Si la vague est aussi massive, c’est que plusieurs phénomènes se rejoignent. D’une part, la volonté des petits commerçants de surmonter la crise liée à la pandémie grâce aux terrasses, alors que consommer à l’intérieur fait toujours peur à certains clients.
D’autre part, une lente mais profonde évolution des pratiques des habitants. Coincés dans des appartements qui tendent à rétrécir, ils utilisent davantage la rue comme un prolongement de leur domicile. « L’espace public se “méditerranéise” », constate la consultante en économie urbaine Isabelle Baraud-Serfaty dans l’ouvrage collectif La Beauté d’une ville (Pavillon de l’Arsenal, 576 pages, 39 euros). Le réchauffement climatique ne peut qu’encourager le mouvement.

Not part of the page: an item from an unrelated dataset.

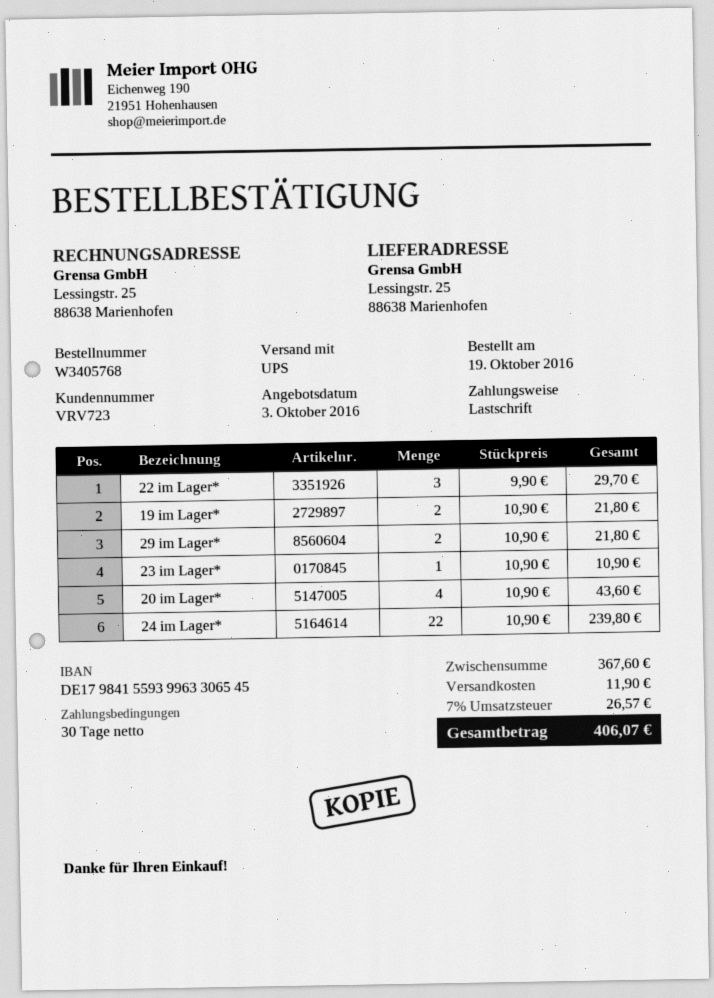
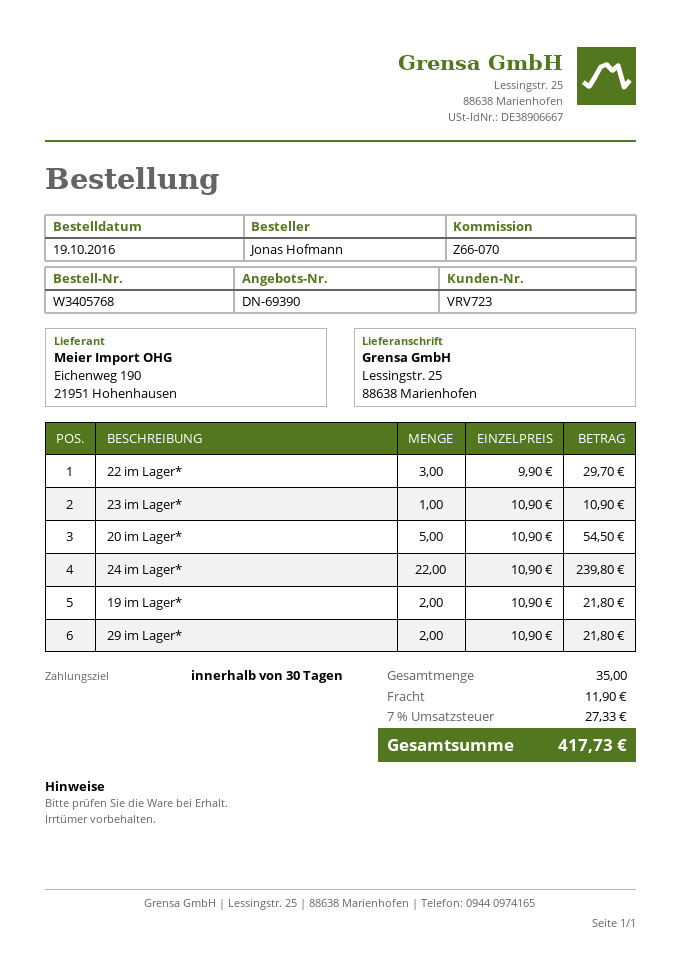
20 im Lager*: 4 x 10.90 = 43.60 -> 5 x 10.90 = 54.50
tax: 7% = 26.57 -> 7% = 27.33
total: 406.07 -> 417.73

Enfin, les demandes des cafetiers arrivent au moment précis où Anne Hidalgo et ses alliés écologistes veulent rééquilibrer l’usage de l’espace public au profit des piétons et des cyclistes, et au détriment des voitures. Avant même la pandémie, les élus souhaitaient supprimer 70 000 places de stationnement en surface, soit une sur deux, notamment pour élargir les trottoirs et végétaliser les rues.
« Nous espérions bien en profiter », indique M. Vidal, le représentant des cafetiers. Rien n’était pourtant acquis. Car les bistrots ne sont pas les seuls à vouloir plus d’espace.
« Le trottoir et les places de stationnement constituent un lieu physiquement limité qui fait l’objet d’une concurrence accrue », décrypte Isabelle Baraud-Serfaty. Les commerçants l’utilisent comme une salle d’attente et un lieu de « click and collect ». Les plates-formes de commerce électronique en font un quai de déchargement pour leurs livraisons. Les usagers des vélos et de trottinettes en libre-service y laissent parfois leurs engins. Des bornes de recharge électrique y fleurissent…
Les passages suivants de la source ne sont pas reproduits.